Task =
The response has to reproduce all entries exactly while excluding their pictures.

Source data =

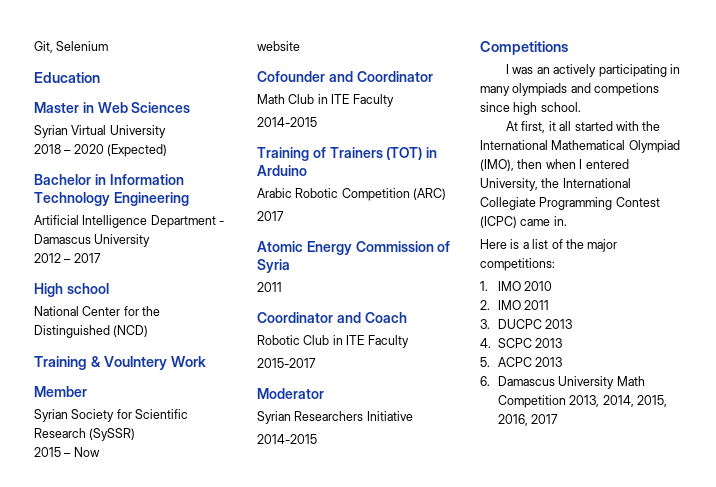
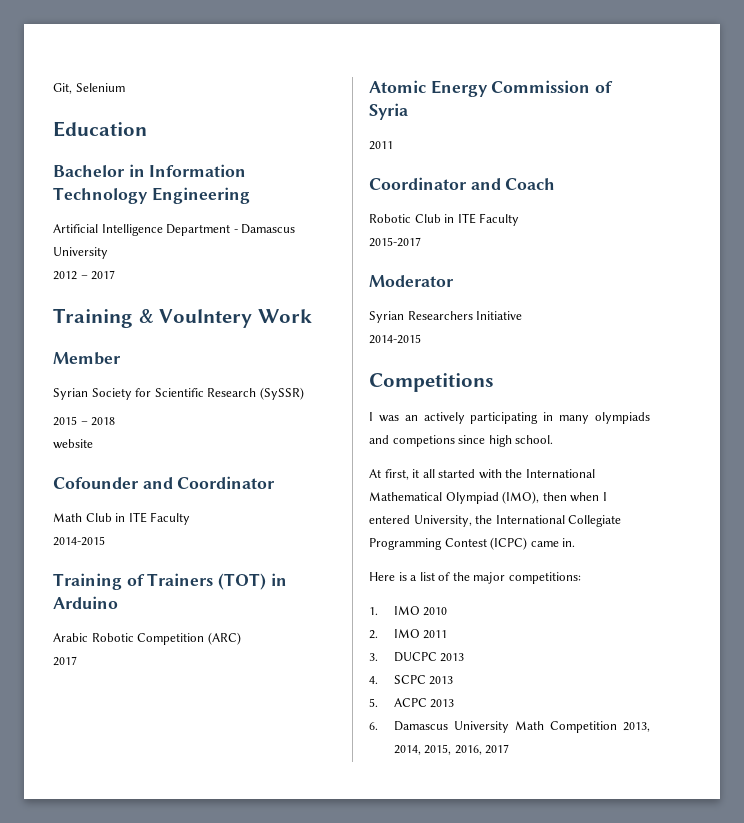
[34,102,191,113] [34,125,166,138] [34,144,168,157] // Master in Web Sciences // Syrian Virtual University // 2018 – 2020 (Expected) -> (147, 129) none
[34,283,109,297] [34,306,161,316] [34,325,149,338] // High school // National Center for the Distinguished (NCD) -> (116, 275) none
[73,447,100,457] Now -> [91,417,116,426] 2018

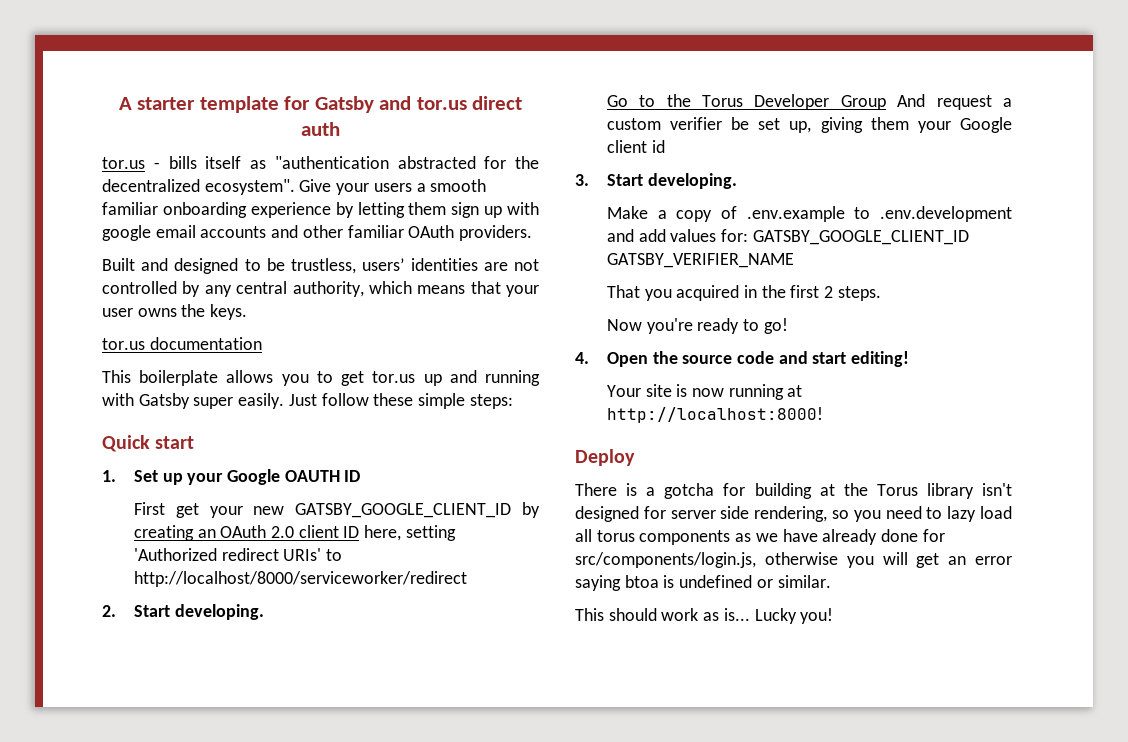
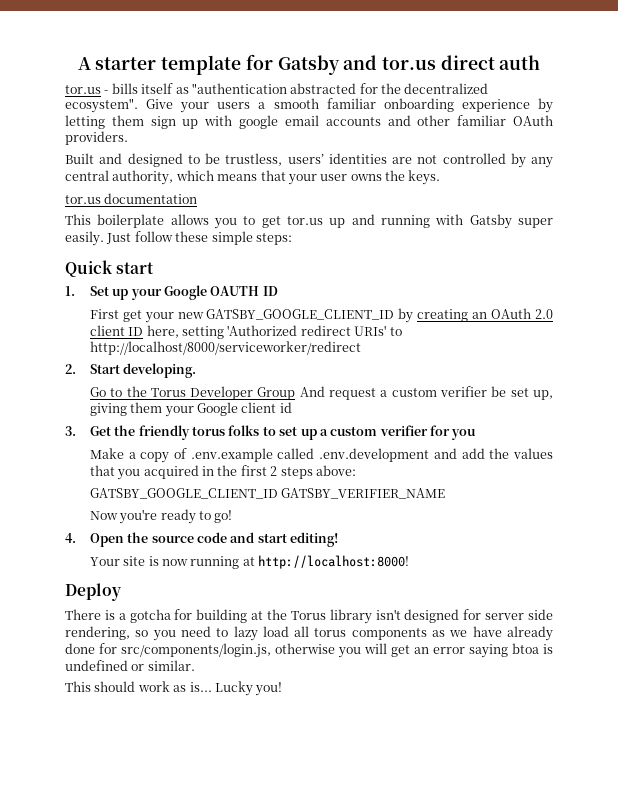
[606,173,737,189] Start developing. -> [89,425,477,440] Get the friendly torus folks to set up a custom verifier for you
[854,207,871,219] to -> [277,448,315,459] called
[670,229,969,245] [606,253,794,268] [606,285,640,298] values for: GATSBY_GOOGLE_CLIENT_ID GATSBY_VERIFIER_NAME // That -> [489,448,553,459] [89,465,115,476] the values that
[837,286,881,301] steps. -> [280,465,356,479] [89,488,446,499] steps above: // GATSBY_GOOGLE_CLIENT_ID GATSBY_VERIFIER_NAME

Exercise solution =
[34,102,191,113] [34,125,166,138] [34,144,168,157] // Master in Web Sciences // Syrian Virtual University // 2018 – 2020 (Expected) -> (147, 129) none
[34,283,109,297] [34,306,161,316] [34,325,149,338] // High school // National Center for the Distinguished (NCD) -> (116, 275) none
[73,447,100,457] Now -> [91,417,116,426] 2018

[606,173,737,189] Start developing. -> [89,425,477,440] Get the friendly torus folks to set up a custom verifier for you
[854,207,871,219] to -> [277,448,315,459] called
[670,229,969,245] [606,253,794,268] [606,285,640,298] values for: GATSBY_GOOGLE_CLIENT_ID GATSBY_VERIFIER_NAME // That -> [489,448,553,459] [89,465,115,476] the values that
[837,286,881,301] steps. -> [280,465,356,479] [89,488,446,499] steps above: // GATSBY_GOOGLE_CLIENT_ID GATSBY_VERIFIER_NAME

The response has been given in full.